ありのままの自分を受け入れ愛するために|専門家が推奨「セルフ・コンパッション」3つのやり方
ルースが教えてくれた特別なマジックのおかげで、その夏ふらりと店を訪れた悲しみと恐れと不安でいっぱいの少年に新たな道が開かれた、と言うと詩的に聞こえるかもしれない。
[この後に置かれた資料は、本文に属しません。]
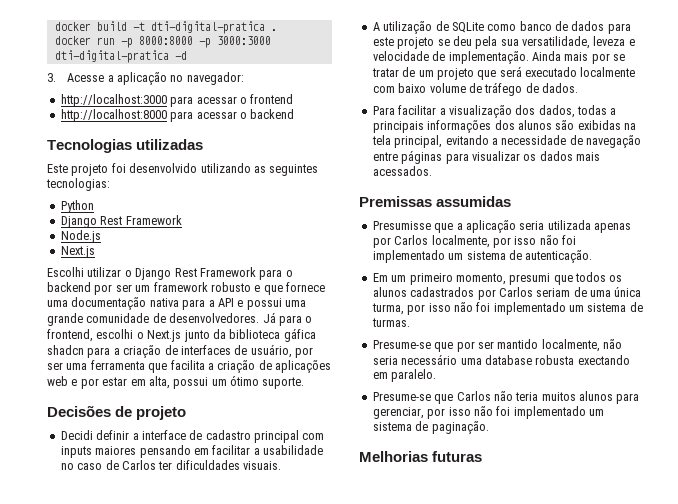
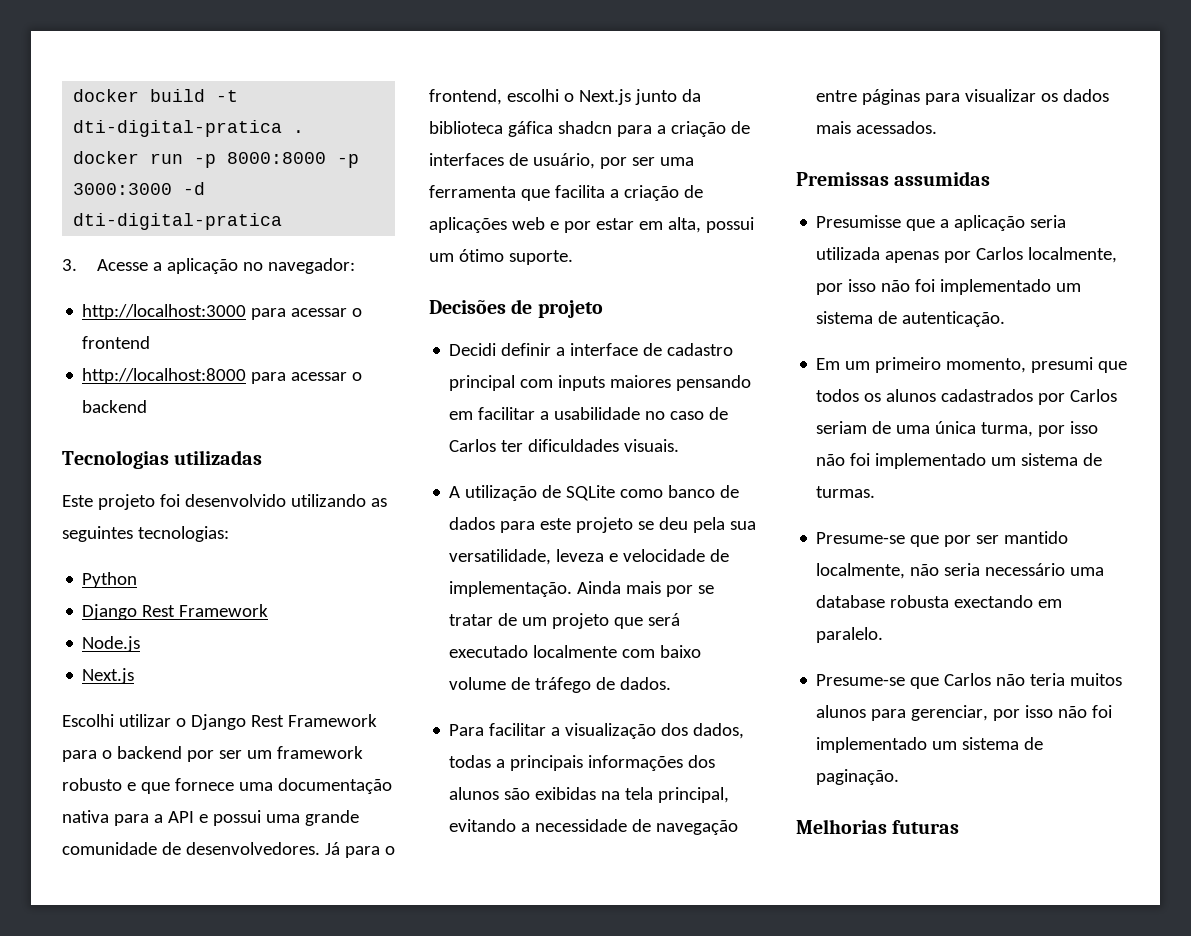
- docker run -p 8000:8000 -p 3000:3000 dti-digital-pratica -d
+ docker run -p 8000:8000 -p 3000:3000 -d dti-digital-pratica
いまや脳神経外科の教授であり、スタンフォード大学の「思いやりと利他主義の研究教育センター」創設者兼ディレクターとなったドティは、子供の頃にルースが与えてくれた教訓には科学的な裏付けがある、と語る。
事実、瞑想やセルフ・アファメーションの実践を介して行うことの多いコンパッション・トレーニングや思いやりが、どのように健康問題を改善し、社会的な絆を強化するのかを検討する新たな研究分野が存在する。科学者たちは心臓モニター、脳スキャン、血液検査、心理調査を駆使することにより、私たち(自分または他人)が苦しみを認め、思いやりと愛情をもってそれに対処するときに、体や心で何が起きているかを把握できるようになった。最近の研究によると、人間は、特に自分自身に対して思いやりを持つと、心拍変動(心拍と心拍の間隔の変動)が大きくなり、ストレス時に自分を落ち着かせる能力が向上するという。
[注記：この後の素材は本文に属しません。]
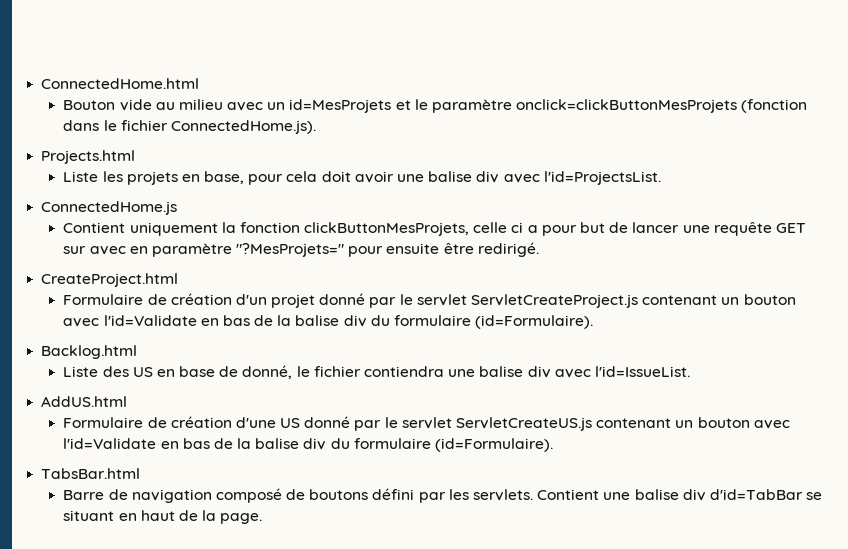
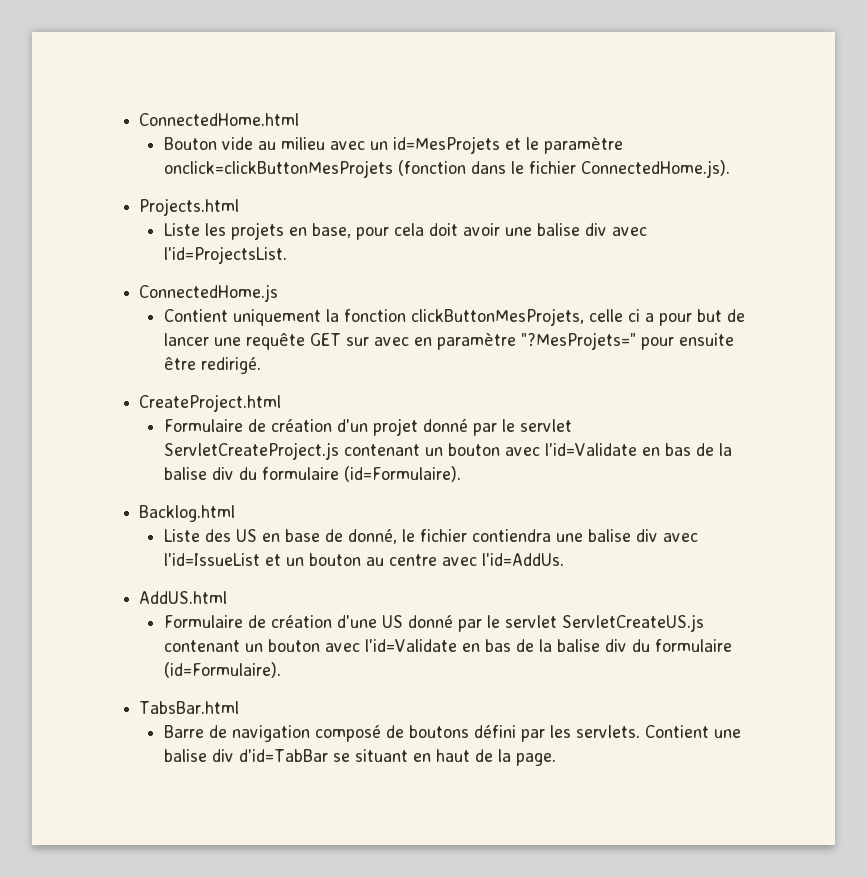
- Liste des US en base de donné, le fichier contiendra une balise div avec l'id=IssueList.
+ Liste des US en base de donné, le fichier contiendra une balise div avec l'id=IssueList et un bouton au centre avec l'id=AddUs.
また、2015年にトラウマティック・ストレス学会の学術誌で発表された研究では、イラクとアフガニスタンに出征した退役軍人のうち、セルフ・コンパッション尺度(自分に向ける思いやりが高いか低いかを識別する質問調査)で高い値を得た人はP T S Dの発症率や自殺傾向が低いことがわかった。さらに2016年に米国糖尿病学会が発表した研究では、糖尿病患者を対象に 8 週間のセルフ・コンパッション・トレーニングを実施したところ、血糖値の安定がみられたという。ほかにも数え切れないほどの研究で、セルフ・コンパッションがうつ、不安、ストレスを緩和し、幸福感や免疫機能を改善するという見方が示されている。
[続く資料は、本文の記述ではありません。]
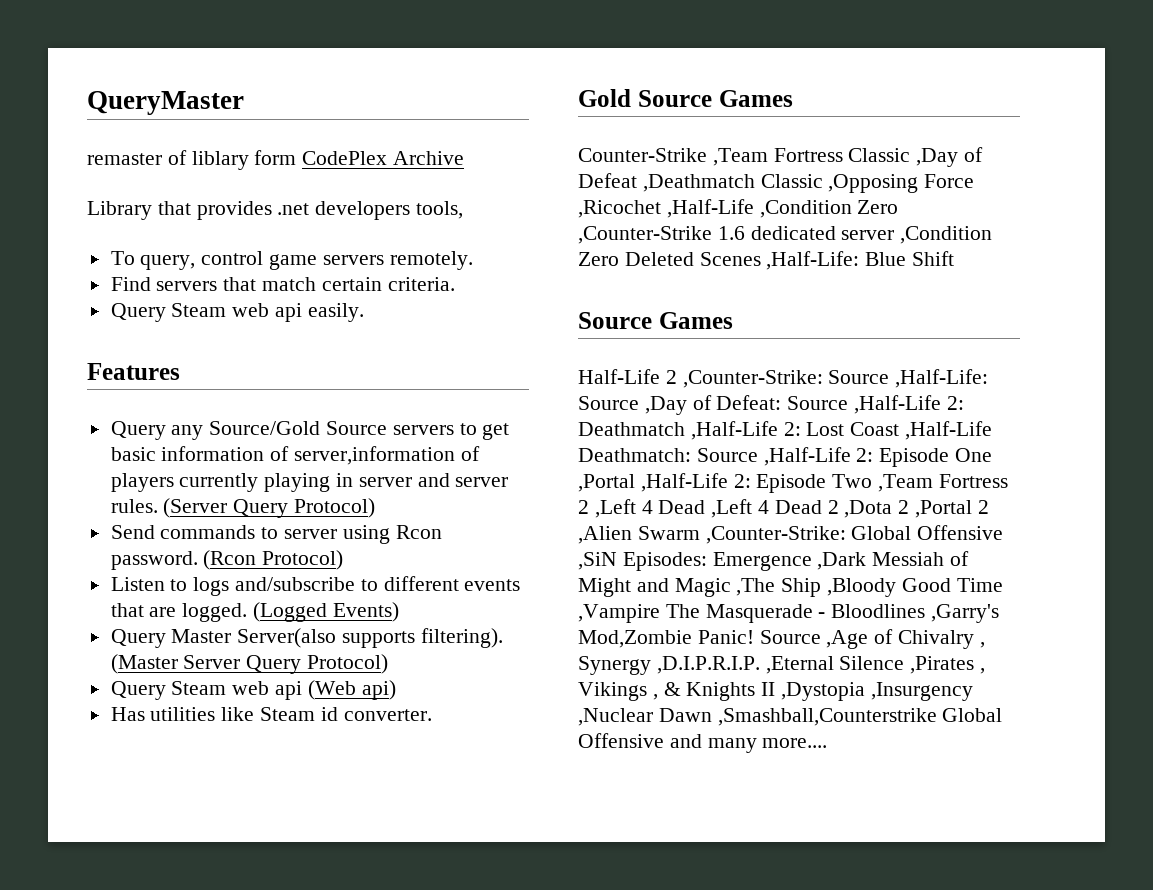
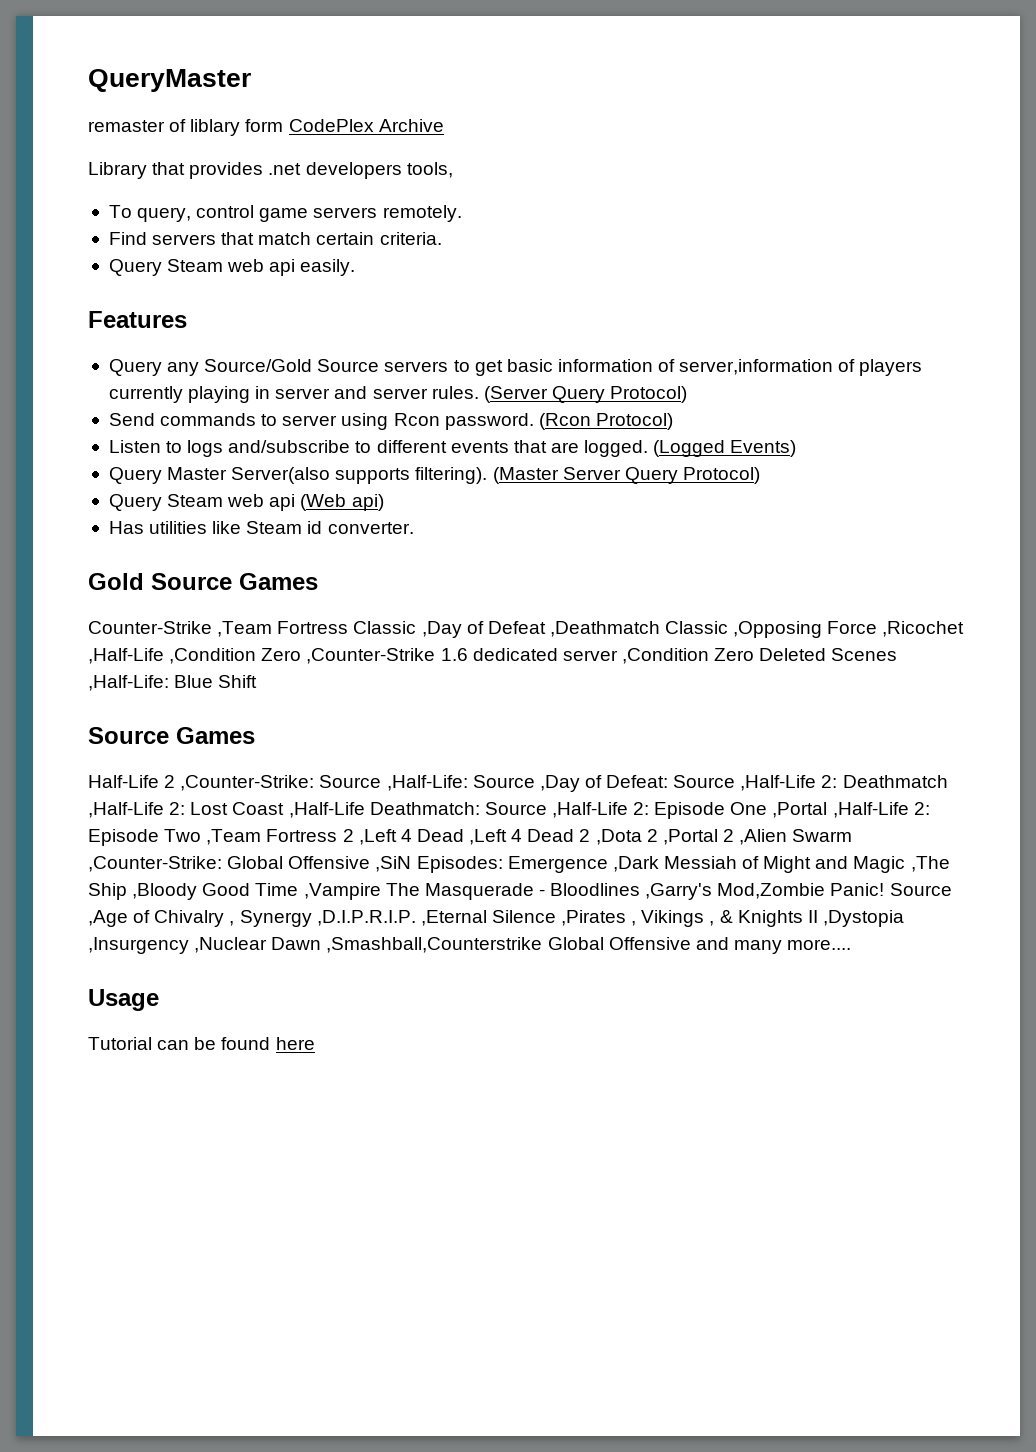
+ Usage
+ Tutorial can be found here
テキサス州立大学オースティン校の教育心理学部准教授で『マインドフル・セルフ・コンパッション ワークブック』の共著者であるクリスティン・ネフ博士は、セルフ・コンパッションはすべての人に生来備わっている強力な対処メカニズムであると述べている。ネフはこのテーマについて10年以上研究しており、臨床研究で一般的に使用されているセルフ・コンパッション尺度の開発者でもある。「戦闘地にいる、特別な支援が必要な子供を育てている、ガンの治療をしている、離婚経験があるなど、さまざまなケースにおいてセルフ・コンパッションがそれを乗り越える力をもたらすことを、数多くの研究が裏付けています」と彼女は言う。なぜなら生理機能に働きかけるからだとドティは指摘する。「瞑想などを通じて思いやりの実践をすると、迷走神経が刺激されます。これは脳幹と主要な臓器、特に心臓との間で伝達をやり取りする高速道路のようなものです」
迷走神経は、感情に影響を及ぼす2つの主なシステム、副交感神経系(安静と消化モード時に優位になる)と交感神経系(闘争、逃走、凍結メカニズム)を刺激するため、思いやりの実践によって副交感神経系が優位になりやすくなる。副交感神経系が優位のとき、私たちは落ち着いてリラックスでき、脳が最高の状態で機能するようになる。血圧と心拍数が下がり、免疫力もアップする。逆に交感神経系が優位になると、血圧と心拍数が増加し、普段よりも脳の働きが鈍くなり、ストレスホルモン(コルチゾール、エピネフリン、ノルエピネフリンなど)や炎症性タンパク質(疾患の発症に関連する)が血流に放出される。
私たちはその2つの神経系を素早く切り替えているが、その活動を反映する心拍変動が大きいときは副交感神経系が優位になっていると言える、とドティは説明する。彼は2017年に発表されたフロンティア・オブ・パブリックヘルスでの共同執筆論文の中で、思いやりの科学分野における研究やトレーニングの基本的尺度として心拍変動を利用することを推奨している。神経系の切り替えがうまくいっていないときや、闘争・逃走モードが優位になりがちなとき、思いやりの実践は健康な状態に戻るための最良の方法のひとつだとドティは言う。